I very much liked the CSS ratinglist, that had 10 different opening positions. In a way this give you information about which lines the engine prefer and which ones it plays relatively badly. Still, I think it takes quite some analysis and playing a lot of games with several engines to get a real picture here.

BTW, Erik Roggenburg also publishes a ratinglist, based on 30 predefined opening lines. IMO these can be helpful to select an engine that plays your lines well.

Kind regards, Jeroen
Parent - - By Jeroen (*****) [nl] Date 2008-03-31 15:55
Hi Uri,

To make it even more complicated, I think it is very valuable in each correspondence game to have more than 1 engine verdict in every position. Perhaps in 9 out of 10 positions (just a guess, I don't know the exact number) the strongest engine gives the strongest output, but in that 1 position it could be very beneficial to follow the path of another engine.

Regards, Jeroen
Parent - By Uly (Gold) [mx] Date 2008-04-01 01:19

> Perhaps in 9 out of 10 positions (just a guess, I don't know the exact number) the strongest engine gives the strongest output, but in that 1 position it could be very beneficial to follow the path of another engine.

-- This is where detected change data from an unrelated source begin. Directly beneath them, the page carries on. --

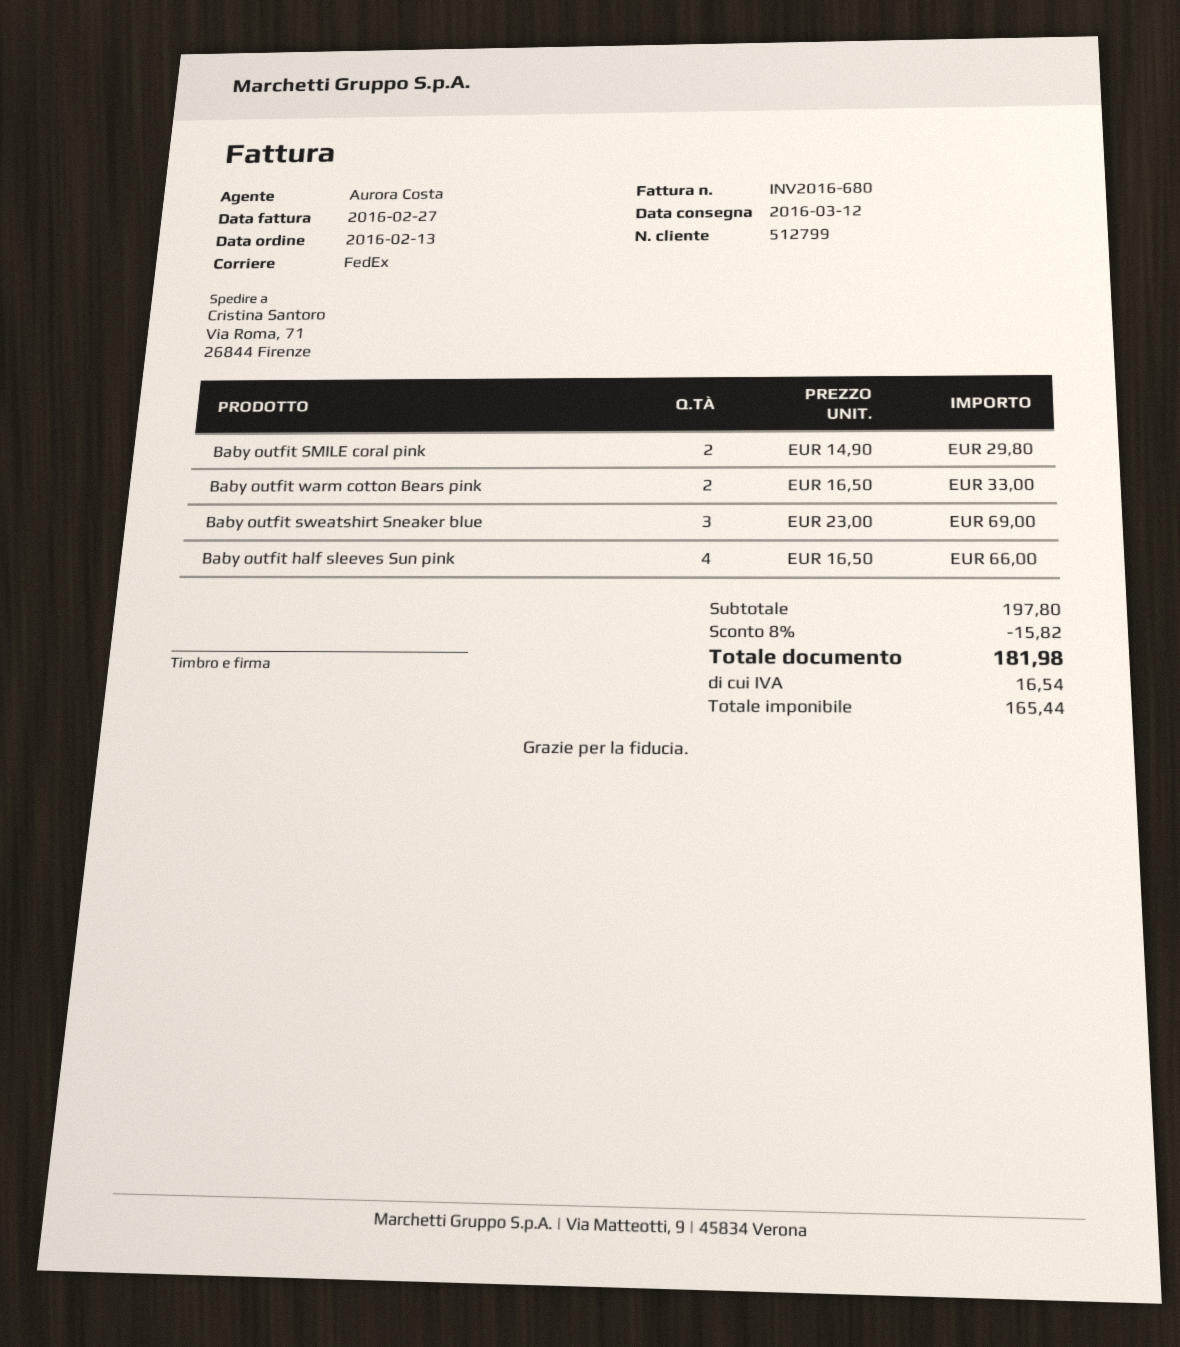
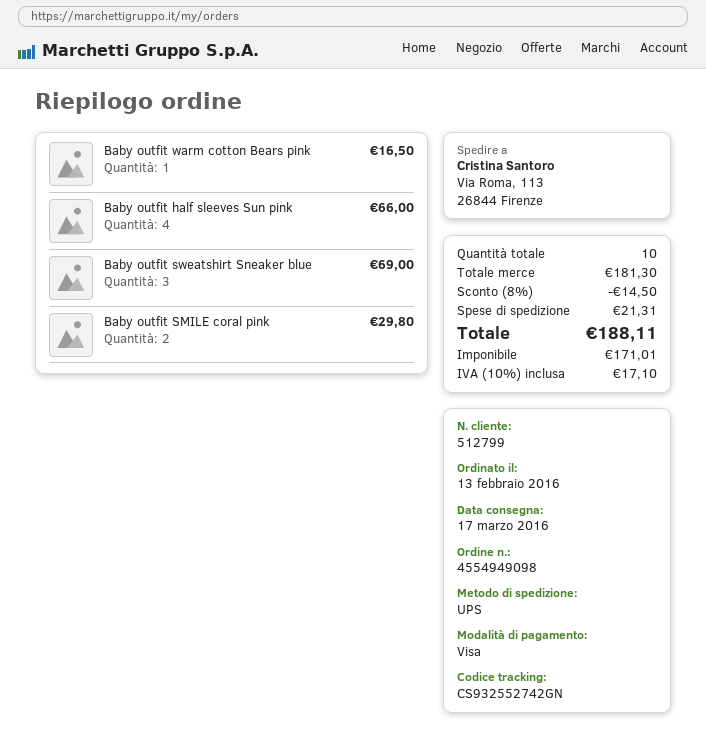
delivery date: 2016-03-12 -> 2016-03-17
shipping method: FedEx -> UPS
ship to: Via Roma, 71, 26844 Firenze -> Via Roma, 113, 26844 Firenze
Baby outfit warm cotton Bears pink: 2 for 33.00 -> 1 for 16.50
subtotal: 197.80 -> 181.30
discount: 8% = 15.82 -> 8% = 14.50
shipping: none -> 21.31
net: 165.44 -> 171.01
tax: 16.54 -> 17.10
total: 181.98 -> 188.11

It could also benefit from the surprise factor, specially if your opponent is only using Rybka and has most of Rybka's top suggestions covered very deep, but using Ktulu you find a very playable line that the opponent is not expecting. It's also good for beating the opponent psychically, as he may be shocked that now most of his analysis isn't useful and he has to begin from scratch :)
Parent - - By Nelson Hernandez (Silver) [us] Date 2008-04-02 15:32
That's an interesting comment, as it isn't what we've heard from others on the Rybka team before.  Personally I think 9/10 is way too optimistic.  But the real problem is how you define "best".  If a given position is objectively won, lost or drawn, the best engine is the one that most closely approximates 0.00 or black/white mate.  Given that, if Rybka rates a drawn position as +0.10 and another engine rates it -0.09, the other engine produced a "better" analysis.  Likewise if a position is objectively won and another engine evaluates +0.01 more highly than Rybka, that engine was "better".  However there's a problem with this approach: engines all use slightly different measuring sticks, though in fact on a pure basis the numbers should scale perfectly from zero to infinity (i.e. mate).
Parent - - By Ty Nance (**) [us] Date 2008-04-02 17:04 Edited 2008-04-02 17:07

> If a given position is objectively won, lost or drawn, the best engine is the one that most closely approximates 0.00 or black/white mate. Given that, if Rybka rates a drawn position as +0.10 and another engine rates it -0.09, the other engine produced a "better" analysis. Likewise if a position is objectively won and another engine evaluates +0.01 more highly than Rybka, that engine was "better".


I have a different opinion here. If a position is objectively won, I want the engine which suggests the objectively best move to seal the win. (If lost, the move that puts up the toughest defense.) If the position is won, and another engine rates the position +0.01 more highly than Rybka, but does not suggest an equally good move, I'll stick with Rybka. The difference in numerical evaluation may be due to greater emphasis on material rather than positional concerns, or the decision that a bishop is 3.1 rather than 3 pawns (I won't list all the hypotheticals here). The place where I would worry about the numerical evaluation is when one engine says the position is won, and another says it is lost. Somehow in my mind this discrepancy is different than an argument over +2.40 and 2.39, but maybe I need to review special relativity and convince myself that 0.00 is not a special number as a reference point.

ty
Parent - By Uri Blass (*****) [il] Date 2008-04-02 21:17
You are clearly right otherwise people can improve the analysis of programs in part of the positions simply by multiplying the evaluation by 2 and it is not logical.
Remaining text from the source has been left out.